■ **Data in this exercise**:
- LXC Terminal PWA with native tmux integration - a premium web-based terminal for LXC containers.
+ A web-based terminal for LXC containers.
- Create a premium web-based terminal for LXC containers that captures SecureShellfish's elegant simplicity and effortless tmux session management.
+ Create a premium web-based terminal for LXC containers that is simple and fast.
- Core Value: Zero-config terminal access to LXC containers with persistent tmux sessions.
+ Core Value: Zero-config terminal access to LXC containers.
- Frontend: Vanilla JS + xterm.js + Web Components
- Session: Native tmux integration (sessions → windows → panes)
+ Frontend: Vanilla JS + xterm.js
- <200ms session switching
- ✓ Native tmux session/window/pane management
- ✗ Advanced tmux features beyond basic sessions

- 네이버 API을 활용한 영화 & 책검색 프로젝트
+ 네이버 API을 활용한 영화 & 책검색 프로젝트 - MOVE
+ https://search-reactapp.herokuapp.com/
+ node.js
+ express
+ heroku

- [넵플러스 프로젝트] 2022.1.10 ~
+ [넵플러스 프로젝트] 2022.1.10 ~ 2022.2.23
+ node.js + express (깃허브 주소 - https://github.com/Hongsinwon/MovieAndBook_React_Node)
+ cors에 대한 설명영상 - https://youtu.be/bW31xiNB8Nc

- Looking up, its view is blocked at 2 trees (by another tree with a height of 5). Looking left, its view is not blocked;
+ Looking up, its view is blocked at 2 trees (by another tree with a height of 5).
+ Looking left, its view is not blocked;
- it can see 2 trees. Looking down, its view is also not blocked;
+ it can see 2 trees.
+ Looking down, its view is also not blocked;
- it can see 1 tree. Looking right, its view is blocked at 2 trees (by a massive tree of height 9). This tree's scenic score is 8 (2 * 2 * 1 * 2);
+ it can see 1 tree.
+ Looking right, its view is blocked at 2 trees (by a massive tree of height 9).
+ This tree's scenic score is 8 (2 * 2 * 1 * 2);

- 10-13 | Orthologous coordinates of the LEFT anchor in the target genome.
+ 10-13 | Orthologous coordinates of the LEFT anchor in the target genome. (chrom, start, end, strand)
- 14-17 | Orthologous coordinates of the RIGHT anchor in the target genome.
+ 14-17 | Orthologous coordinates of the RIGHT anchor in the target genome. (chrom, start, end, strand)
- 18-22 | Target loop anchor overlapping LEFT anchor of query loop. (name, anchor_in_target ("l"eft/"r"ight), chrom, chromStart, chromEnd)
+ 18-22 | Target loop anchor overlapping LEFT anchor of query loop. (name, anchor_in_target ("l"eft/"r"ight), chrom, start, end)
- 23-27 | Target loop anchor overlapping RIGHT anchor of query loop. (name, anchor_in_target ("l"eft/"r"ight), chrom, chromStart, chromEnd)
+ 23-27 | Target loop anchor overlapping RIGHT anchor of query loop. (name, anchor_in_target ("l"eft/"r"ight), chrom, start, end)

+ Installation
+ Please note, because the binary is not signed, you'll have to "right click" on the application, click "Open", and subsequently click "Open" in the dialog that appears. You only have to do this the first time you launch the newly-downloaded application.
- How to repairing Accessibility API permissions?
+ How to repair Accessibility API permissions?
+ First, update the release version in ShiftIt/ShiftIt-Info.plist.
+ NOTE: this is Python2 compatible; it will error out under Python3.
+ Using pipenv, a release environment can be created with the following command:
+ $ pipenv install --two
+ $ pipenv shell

■ **Exercise description**: Copy each line, exactly, that falls between the line containing "- 18-22 | Target" and the end of the entries, both included.

■ **Response area**:
- 18-22 | Target loop anchor overlapping LEFT anchor of query loop. (name, anchor_in_target ("l"eft/"r"ight), chrom, chromStart, chromEnd)
+ 18-22 | Target loop anchor overlapping LEFT anchor of query loop. (name, anchor_in_target ("l"eft/"r"ight), chrom, start, end)
- 23-27 | Target loop anchor overlapping RIGHT anchor of query loop. (name, anchor_in_target ("l"eft/"r"ight), chrom, chromStart, chromEnd)
+ 23-27 | Target loop anchor overlapping RIGHT anchor of query loop. (name, anchor_in_target ("l"eft/"r"ight), chrom, start, end)

+ Installation
+ Please note, because the binary is not signed, you'll have to "right click" on the application, click "Open", and subsequently click "Open" in the dialog that appears. You only have to do this the first time you launch the newly-downloaded application.
- How to repairing Accessibility API permissions?
+ How to repair Accessibility API permissions?
+ First, update the release version in ShiftIt/ShiftIt-Info.plist.
+ NOTE: this is Python2 compatible; it will error out under Python3.
+ Using pipenv, a release environment can be created with the following command:
+ $ pipenv install --two
+ $ pipenv shell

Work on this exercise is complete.